Les temps sont chauds sur la planète. Les Alpes ont perdu un mois de neige en l’espace de 50 ans à basse et moyenne altitude, selon un article paru dernièrement dans la revue The Cryosphere. Et la plupart des glaciers alpins auront disparu à l’horizon 2100, pouvait-on déjà lire dans «Les Alpes» de juin 2012. Après des décennies d’attentisme écologique, des millions de jeunes soucieux de leur avenir sont descendus dans les rues, amorçant enfin une réflexion politique sur l’avenir du climat. Nous voterons en juin une nouvelle loi sur le CO2, soutenue par le CAS (voir p. 16), visant une réduction de moitié des émissions en Suisse d’ici à 2030. A l’horizon 2024, nous nous prononcerons sur l’initiative pour les glaciers, également soutenue par le CAS, visant tout bonnement la neutralité carbone d’ici à 2050.
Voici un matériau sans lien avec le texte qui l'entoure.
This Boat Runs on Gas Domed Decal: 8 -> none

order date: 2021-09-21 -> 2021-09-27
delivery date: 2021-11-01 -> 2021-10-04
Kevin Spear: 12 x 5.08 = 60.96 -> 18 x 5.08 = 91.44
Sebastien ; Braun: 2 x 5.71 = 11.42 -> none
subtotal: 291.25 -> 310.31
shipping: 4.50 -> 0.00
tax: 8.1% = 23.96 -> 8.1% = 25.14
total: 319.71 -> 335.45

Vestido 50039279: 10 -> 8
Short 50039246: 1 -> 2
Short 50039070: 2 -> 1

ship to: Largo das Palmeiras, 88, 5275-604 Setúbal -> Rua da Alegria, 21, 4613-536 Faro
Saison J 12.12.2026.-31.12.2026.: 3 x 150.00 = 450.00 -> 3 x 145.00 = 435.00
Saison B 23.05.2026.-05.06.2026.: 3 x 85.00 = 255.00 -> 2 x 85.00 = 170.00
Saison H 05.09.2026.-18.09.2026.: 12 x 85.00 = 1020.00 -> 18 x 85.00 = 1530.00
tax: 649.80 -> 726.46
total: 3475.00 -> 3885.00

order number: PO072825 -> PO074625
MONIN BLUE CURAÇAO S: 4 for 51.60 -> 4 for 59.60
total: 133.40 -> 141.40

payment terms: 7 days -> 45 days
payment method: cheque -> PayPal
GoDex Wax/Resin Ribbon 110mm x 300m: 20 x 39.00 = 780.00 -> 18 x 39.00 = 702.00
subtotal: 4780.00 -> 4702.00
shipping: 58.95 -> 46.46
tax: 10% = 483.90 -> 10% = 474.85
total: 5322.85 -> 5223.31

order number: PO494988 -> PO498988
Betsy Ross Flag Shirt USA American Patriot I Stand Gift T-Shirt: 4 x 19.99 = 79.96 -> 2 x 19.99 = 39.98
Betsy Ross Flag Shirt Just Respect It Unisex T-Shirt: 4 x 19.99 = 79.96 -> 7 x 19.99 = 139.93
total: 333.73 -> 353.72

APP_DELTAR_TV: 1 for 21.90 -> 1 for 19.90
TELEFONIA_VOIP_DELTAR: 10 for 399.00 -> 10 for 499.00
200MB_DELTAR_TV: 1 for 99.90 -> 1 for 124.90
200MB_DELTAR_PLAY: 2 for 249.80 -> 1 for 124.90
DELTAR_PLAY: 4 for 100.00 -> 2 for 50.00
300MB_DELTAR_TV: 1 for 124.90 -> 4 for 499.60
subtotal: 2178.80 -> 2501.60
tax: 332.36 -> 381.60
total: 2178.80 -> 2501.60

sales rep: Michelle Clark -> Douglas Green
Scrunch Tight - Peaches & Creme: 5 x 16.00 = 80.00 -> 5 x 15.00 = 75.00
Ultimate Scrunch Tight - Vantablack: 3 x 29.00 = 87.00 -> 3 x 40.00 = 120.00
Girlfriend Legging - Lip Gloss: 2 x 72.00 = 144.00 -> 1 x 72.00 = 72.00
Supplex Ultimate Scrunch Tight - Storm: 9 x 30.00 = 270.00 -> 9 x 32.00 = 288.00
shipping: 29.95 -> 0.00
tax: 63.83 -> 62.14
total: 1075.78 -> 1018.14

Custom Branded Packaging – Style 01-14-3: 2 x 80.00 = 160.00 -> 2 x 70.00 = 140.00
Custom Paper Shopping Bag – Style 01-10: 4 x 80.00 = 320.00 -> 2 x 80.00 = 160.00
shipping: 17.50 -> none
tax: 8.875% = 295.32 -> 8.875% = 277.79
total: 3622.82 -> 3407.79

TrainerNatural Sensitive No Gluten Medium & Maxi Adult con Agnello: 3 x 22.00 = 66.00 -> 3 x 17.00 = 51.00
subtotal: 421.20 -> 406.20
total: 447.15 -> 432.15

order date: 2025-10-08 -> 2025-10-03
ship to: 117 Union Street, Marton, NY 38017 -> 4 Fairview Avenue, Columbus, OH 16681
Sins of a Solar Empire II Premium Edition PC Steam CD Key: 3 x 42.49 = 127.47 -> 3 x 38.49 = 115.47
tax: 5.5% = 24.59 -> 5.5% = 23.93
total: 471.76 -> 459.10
Tout cela est très bien, mais pas gagné d’avance. Cela risque en effet d’un peu chambouler notre quotidien. Celui d’en bas, mais aussi et surtout celui d’en haut, que nous passons à arpenter nos chères soi-disant neiges éternelles. Car en pleurer la disparition ne fait pas encore de nous des défenseurs du climat. Il faudra faire plus! Notre passion coûte encore beaucoup trop de CO2. Pourtant, les solutions dans le cadre des sports de montagne existent. C’est ce que tendent à démontrer les clubistes que nous avons rencontrés en préparant notre nouvelle série «Zéro carbone». Du programme des courses priorisant les transports en commun au marché aux puces alpin, en passant par le développement d’un filtre permettant de produire de l’eau potable là où les bouteilles en PET sont encore la norme, nous découvrirons que les idées ne manquent pas pour réduire nos émissions. Pour le premier épisode, nous avons rencontré le grimpeur Fred Nicole, qui ressemelle des chaussons d’escalade depuis plus de 25 ans chez Gecko Supply (voir p. 29). Avec lui, nous découvrirons qu’un geste écologique n’est pas toujours synonyme d’une perte de confort. C’est un bon début, non?